Tropes present in this episode:
- Asshole Victim: All of the victims were guilty of fairly horrific crimes, only getting off on technicalities or mistakes. The hitman himself proves to be this when he realizes he's about to die and his last act is to start telling a bigoted Irish joke.
- Bad Guys Do the Dirty Work: Sean, the subordinate of Rossi's mobster friend, is the one who kills Tony Meccaci.
- The Bad Guy Wins: Judge Schuller, who not only succeeds in having all his victims killed and then goes out on his own terms via Better to Die than Be Killed.
- Blood-Splattered Innocents: JJ is right next to Schuller when he is shot and gets drenched in his blood.
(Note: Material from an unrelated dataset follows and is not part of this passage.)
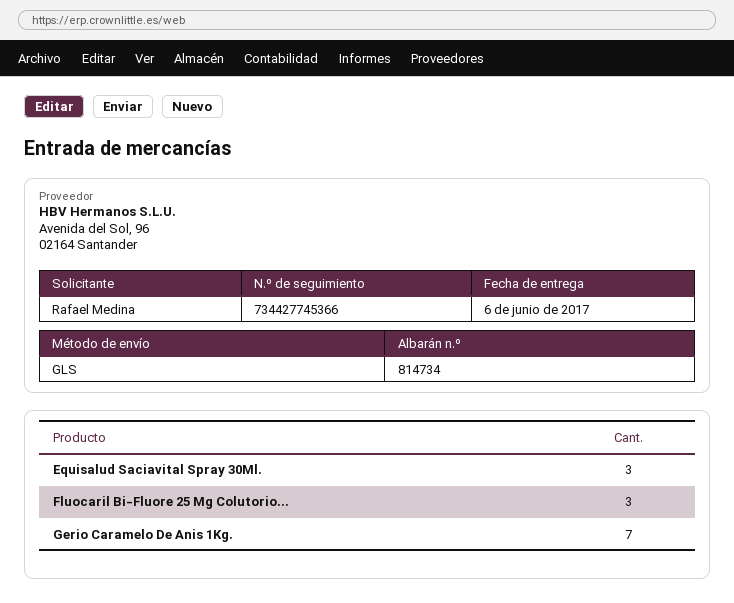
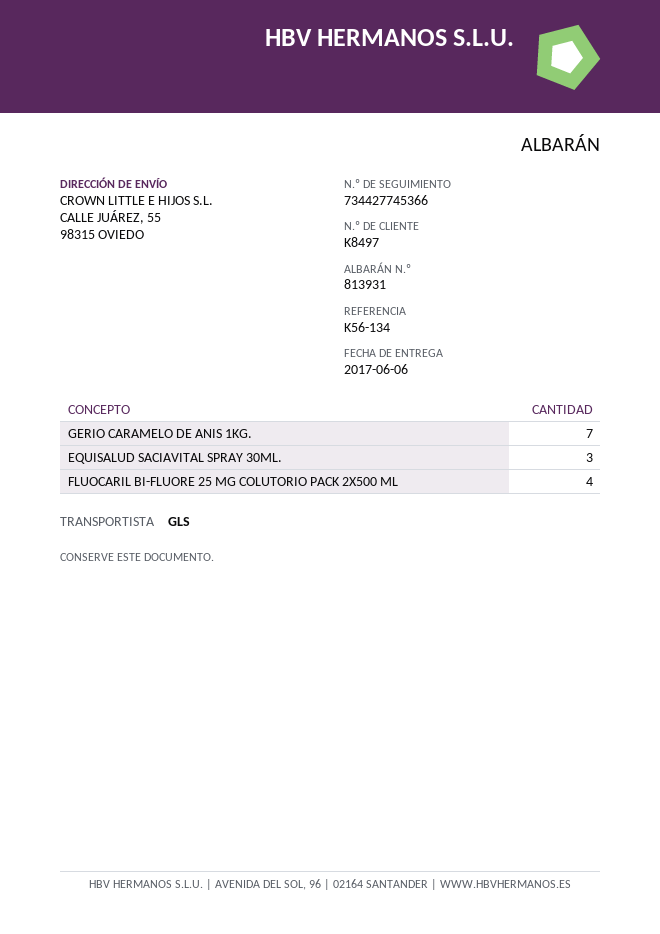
delivery note number: 814734 -> 813931
Fluocaril Bi-Fluore 25 Mg Colutorio...: 3 -> 4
- Even Evil Has Standards: Ray Finnegan, a mobster and old friend of Rossi, feels that the victims got what they deserved for messing with children.
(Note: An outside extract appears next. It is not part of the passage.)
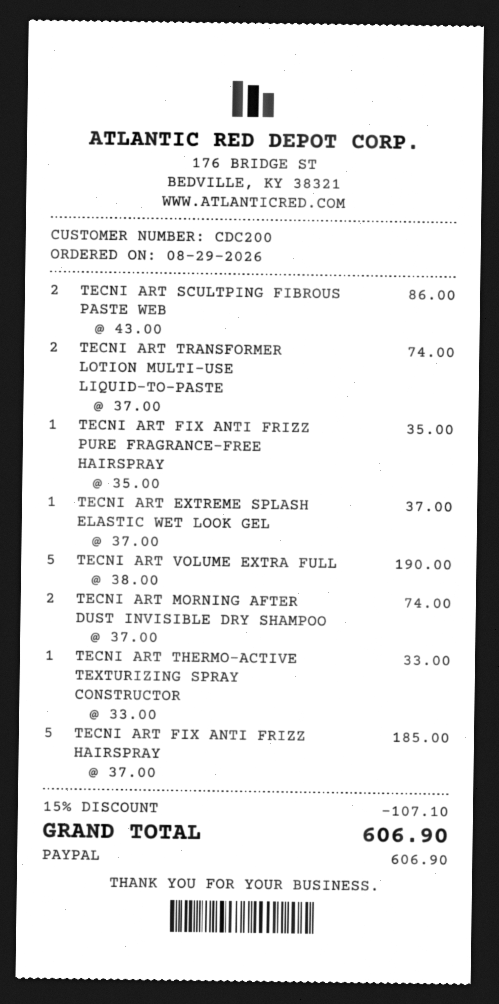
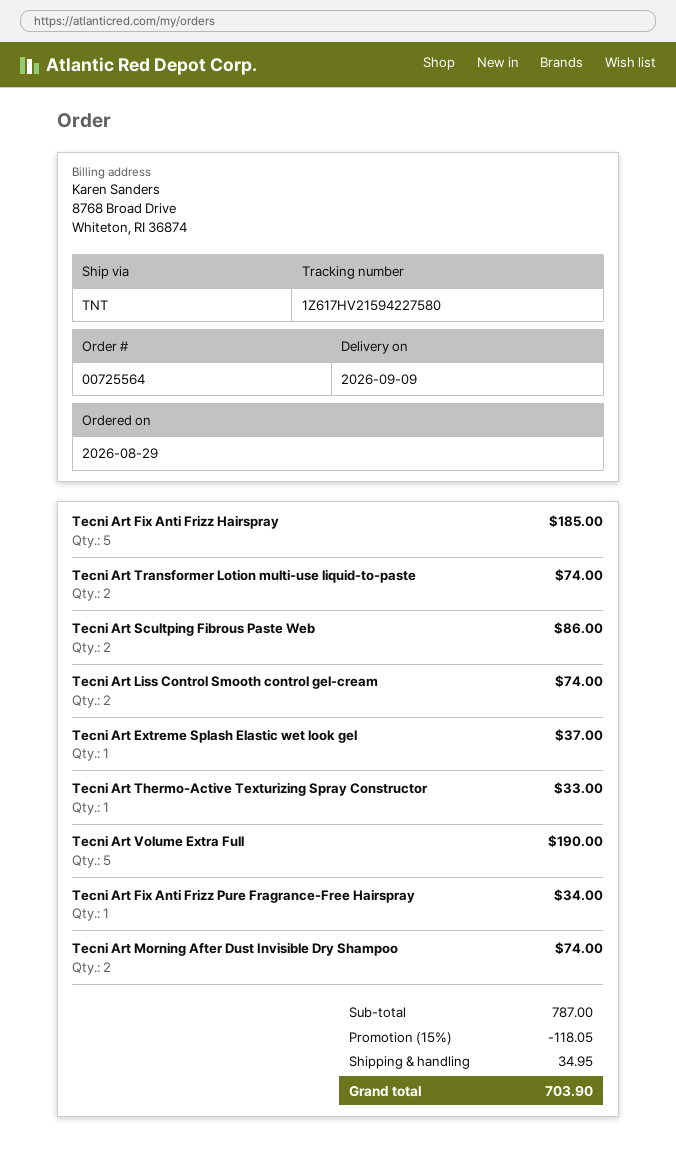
TECNI ART FIX ANTI FRIZZ PURE FRAGRANCE-FREE HAIRSPRAY: 1 for 35.00 -> 1 for 34.00
Tecni Art Liss Control Smooth control gel-cream: none -> 2 for 74.00
discount: 15% = 107.10 -> 15% = 118.05
shipping: none -> 34.95
total: 606.90 -> 703.90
- I Lied: Said verbatim by Schuller moments before being shot in broad daylight surrounded by the BAU and a crowd of press, revealing that HE was the true final target.
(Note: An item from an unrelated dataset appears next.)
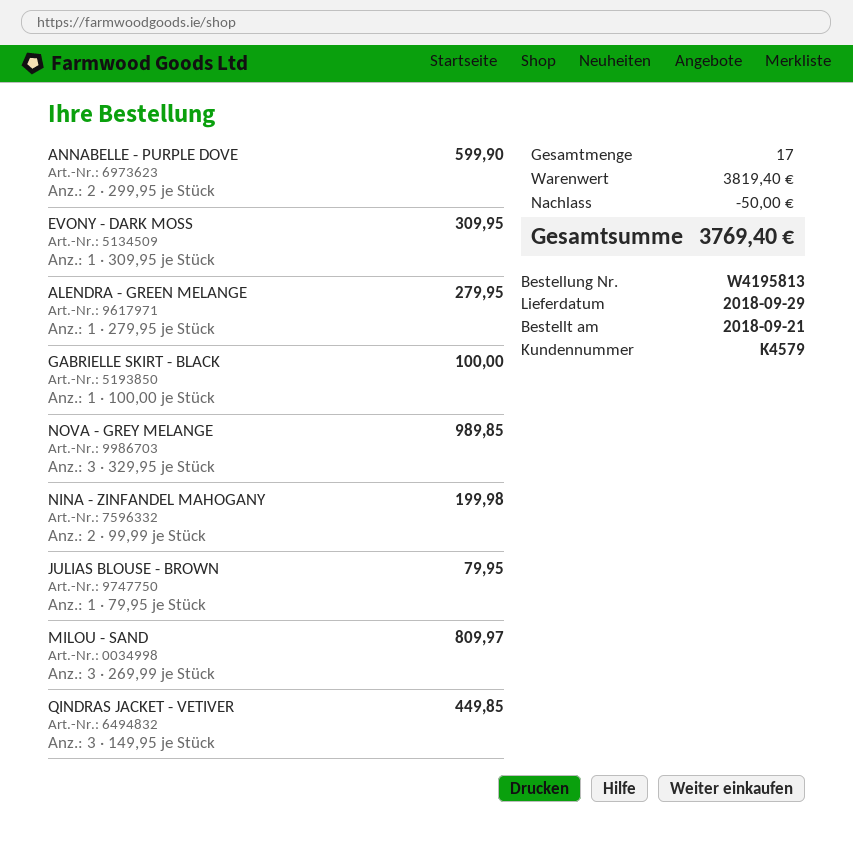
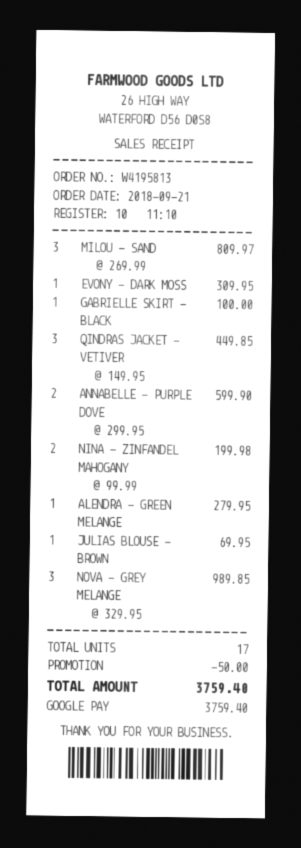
JULIAS BLOUSE - BROWN: 1 x 79.95 = 79.95 -> 1 x 69.95 = 69.95
total: 3769.40 -> 3759.40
- Rewatch Bonus: The fact that Judge Schuller's name is the last one on the killer's is shown to the audience before the opening credits roll.
- Shout-Out:
- The killer takes his codename from The Duchess of Malfi.
- Emma named her kitten for Oscar Wilde. His favorite play was "An Ideal Husband".
- Terminally-Ill Criminal: The Big Bad is a judge who, having been diagnosed with terminal cancer, decides to hire a hitman to kill a number of criminals who got Off on a Technicality on his watch (the judge also puts his name on the list, accepting that what he's doing is monstrous, and is the last person the hitman kills before getting the hell out of Dodge).
- Unintentionally Sympathetic: In-universe, a father saying he'll kill anyone who hurts his daughter makes his daughter afraid to report her stepfather's abuse of her, whether for not wanting her stepfather dead or for not wanting her father to go to prison on her account, or both.
- Whole-Plot Reference: To And Then There Were None, except that here the judge employs a hitman rather than committing the murders himself.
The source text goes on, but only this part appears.